* [Records supplied]

=-=-=-=-=

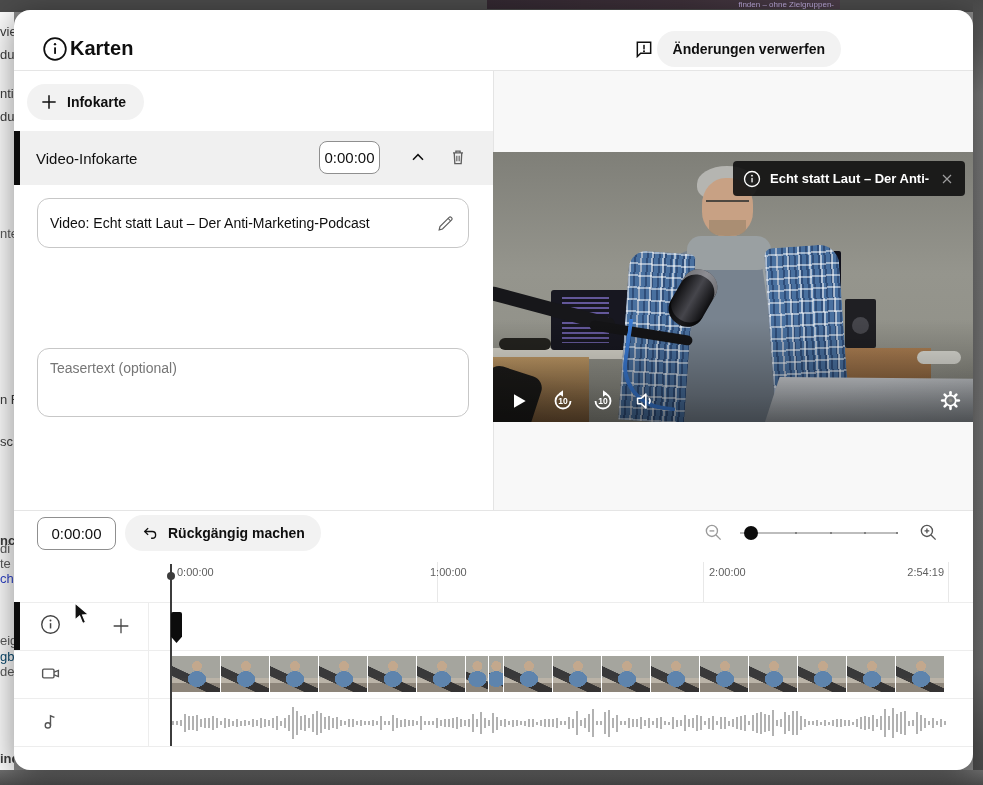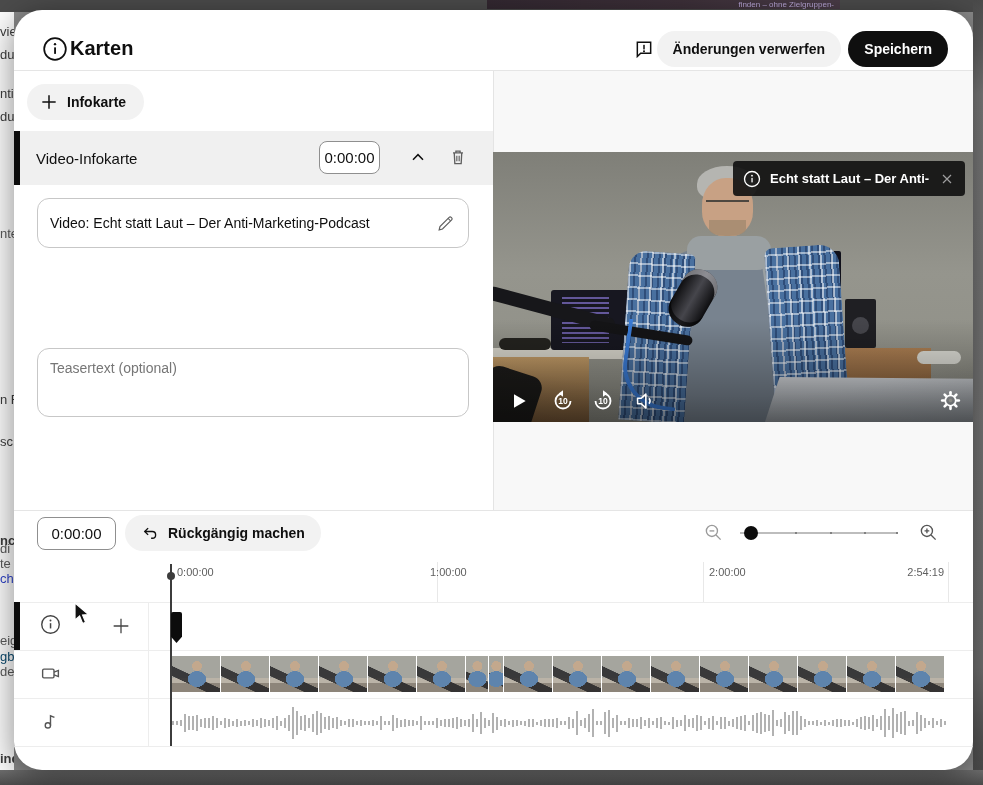--- a/index.html
+++ b/index.html
@@ -17,7 +17,7 @@
   .bg-bottom { position:absolute; left:0; top:770px; width:983px; height:15px; background:linear-gradient(180deg,#6e6e6e,#4c4c4c); z-index:1; }
 
   
-  .dialog { position:absolute; left:14px; top:10px; width:959px; height:760px; background:#fff; border-radius:28px; box-shadow:0 6px 32px rgba(0,0,0,.45); overflow:hidden; z-index:2; }
+  .dialog { position:absolute; left:14px; top:10px; width:959px; height:760px; background:#fff; border-radius:16px; box-shadow:0 6px 32px rgba(0,0,0,.45); overflow:hidden; z-index:2; }
   .hline { position:absolute; left:0; width:959px; height:1px; background:#e5e5e5; }
 
   

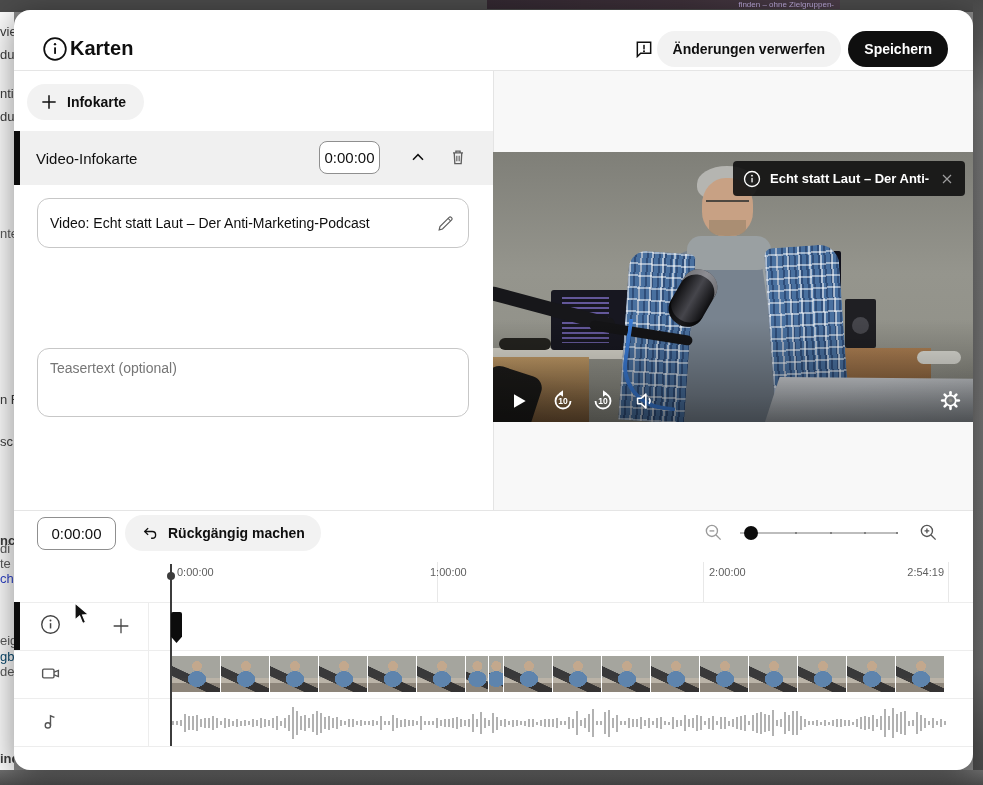--- a/index.html
+++ b/index.html
@@ -185,7 +185,6 @@
         </svg>
     </span>
     <div class="btn btn-discard">Änderungen verwerfen</div>
-    <div class="btn btn-save">Speichern</div>
     <div class="hline" style="top:60px;"></div>
 
     <div class="btn btn-addcard">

=-=-=-=-=

* [Task requirements] Starting at the first line of the data, set down each line exactly until you have copied the line with "height:760px; background:#fff; border-radius:16px;", but leave the pictures out.

* [Task response]
--- a/index.html
+++ b/index.html
@@ -17,7 +17,7 @@
   .bg-bottom { position:absolute; left:0; top:770px; width:983px; height:15px; background:linear-gradient(180deg,#6e6e6e,#4c4c4c); z-index:1; }
 
   
-  .dialog { position:absolute; left:14px; top:10px; width:959px; height:760px; background:#fff; border-radius:28px; box-shadow:0 6px 32px rgba(0,0,0,.45); overflow:hidden; z-index:2; }
+  .dialog { position:absolute; left:14px; top:10px; width:959px; height:760px; background:#fff; border-radius:16px; box-shadow:0 6px 32px rgba(0,0,0,.45); overflow:hidden; z-index:2; }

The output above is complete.